« MARYLAND COURT'S INTERPRETATION OF RAPE LAW IS PREDICATED ON THE NOTION OF WOMEN AS CHATTEL | Main | I'M BACK »

Comments

mythago

Litigators gloat a lot. That's why people don't like us.

Hahaha! So true.

"Honey, did you really just say, 'Gloaty gloat gloat' while jumping up and down?"

"Look, I admit it was childish, but you would not BELIEVE the breathtaking stupidity of this motion."

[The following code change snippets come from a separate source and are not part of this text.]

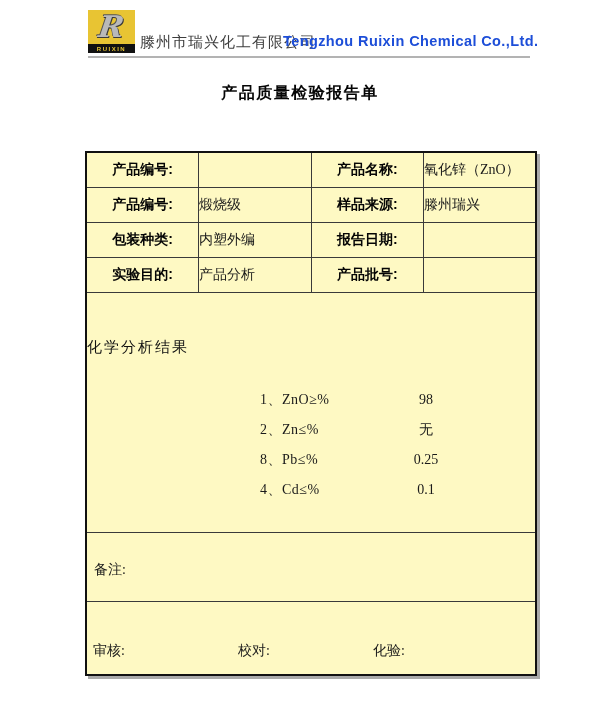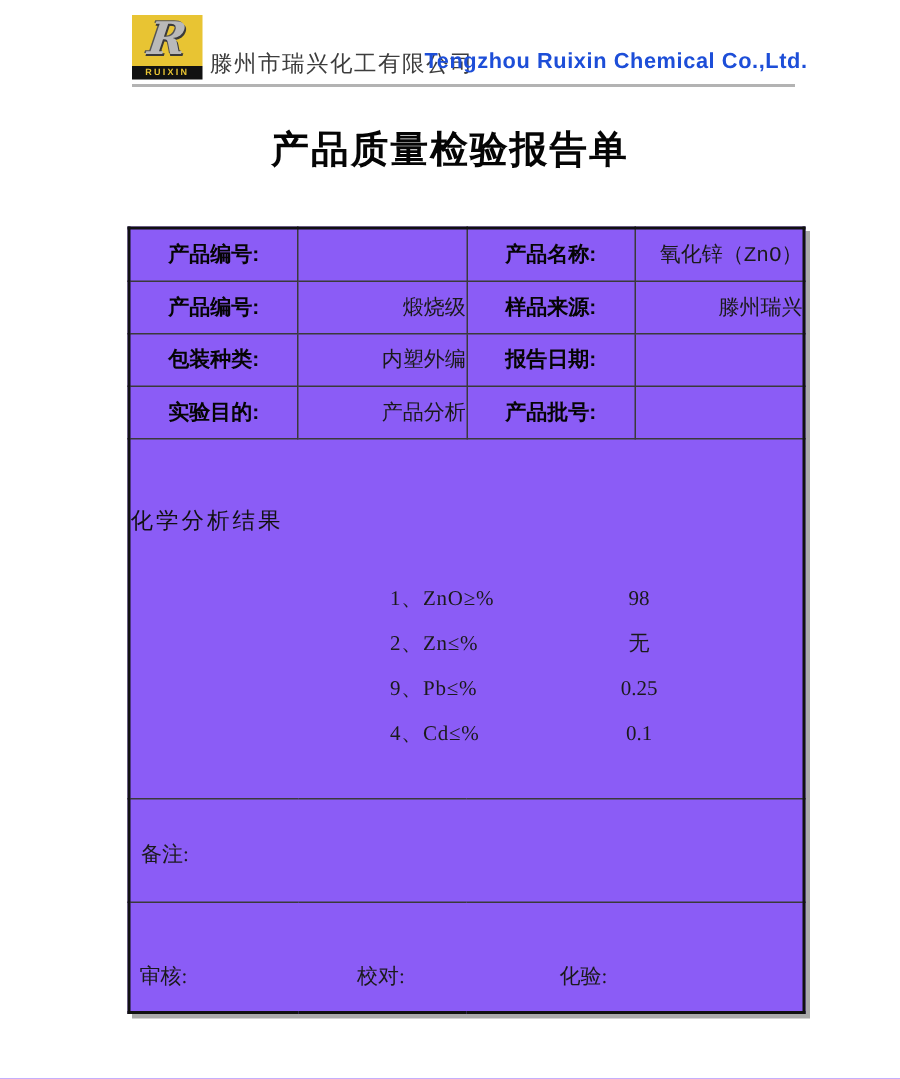--- a/index.html
+++ b/index.html
@@ -48,47 +48,47 @@
   .header-rule {
     position: absolute; left: 88px; top: 56px; width: 442px; height: 2px;
     background: #1c1c1c;
     border-bottom: 2px solid #b3b3b3;
   }
 
   
   .report-title {
     position: absolute; left: 0; top: 83px; width: 600px;
     text-align: center;
-    font-size: 25px; font-weight: bold; letter-spacing: 1.5px;
+    font-size: 16px; font-weight: bold; letter-spacing: 1.5px;
     color: #050505;
     font-family: "Liberation Sans", sans-serif;
   }
 
   
   table.report {
     position: absolute; left: 85px; top: 151px; width: 452px;
     border-collapse: collapse; table-layout: fixed;
     border: 2px solid #111111;
     box-shadow: 3px 3px 0 #aaaaaa;
-    background: #8b5cf6;
+    background: #fef9c3;
   }
   table.report td {
     border: 1px solid #3a3a3a;
     font-size: 14px;
     vertical-align: middle;
     overflow: hidden;
   }
   tr.info-row { height: 35px; }
   td.cell-label {
     font-family: "Liberation Sans", sans-serif;
     font-weight: bold; text-align: center; color: #050505;
   }
   td.cell-value {
-    font-family: Liberation Mono, monospace;
-    text-align: right; color: #1a1a1a;
+    font-family: Liberation Serif, serif;
+    text-align: left; color: #1a1a1a;
   }
 
   
   td.analysis-cell { height: 240px; vertical-align: top; }
   .analysis-heading {
     padding-top: 19px; 
     font-size: 15px; letter-spacing: 2px; color: #111111;
   }
   .analysis-list { margin-top: 28px; padding-left: 28px; }
   .analysis-item { position: relative; height: 30px; line-height: 30px; }
@@ -155,21 +155,21 @@
       <div class="analysis-list">
         <div class="analysis-item">
           <span class="a-label">1、ZnO≥%</span>
           <span class="a-value">98</span>
         </div>
         <div class="analysis-item">
           <span class="a-label">2、Zn≤%</span>
           <span class="a-value">无</span>
         </div>
         <div class="analysis-item">
-          <span class="a-label">9、Pb≤%</span>
+          <span class="a-label">8、Pb≤%</span>
           <span class="a-value">0.25</span>
         </div>
         <div class="analysis-item">
           <span class="a-label">4、Cd≤%</span>
           <span class="a-value">0.1</span>
         </div>
       </div>
     </td>
   </tr>
   <tr>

"I'm glad you enjoy your job, dear."

Cee

Ha! The best part of my week was discovering a really stupid mistake an opponent had made. I was the Queen of Gloating.

Cassandra

Explain what ended your last relationship? Me finally realizing that I am not the crazy one.

Hee. NIcely phrased.

Also I am incredibly anal about not just sleeping, but even being in my room with the door closed. And it has to be completely closed, none of this "just a crack" nonsense. For years my bedroom's door was busted and couldn't click closed. It drove me insane.

L.

Building a house in 2007???

JEALOUS!!!!

West Coast Arwen

I'm pretty sure the whole exercise was just to determine where you keep your change. *g*.

miller_schloss

You've never had one of those tacky, gigantic Christmas popcorn tins? You're missing out on a holiday staple...those things are almost as ubiquitous as fruitcake.

kim

Building a house?!?! congrats. make sure you get a good kitchen designer. Architects get no training in kitchen design at all, so unless they cook, the kitchen is likely to look better than it cooks if you don't get a specialist.

0neironaut

"litigation"... "motion"... "ruling"... and, to top it all off, "gloating".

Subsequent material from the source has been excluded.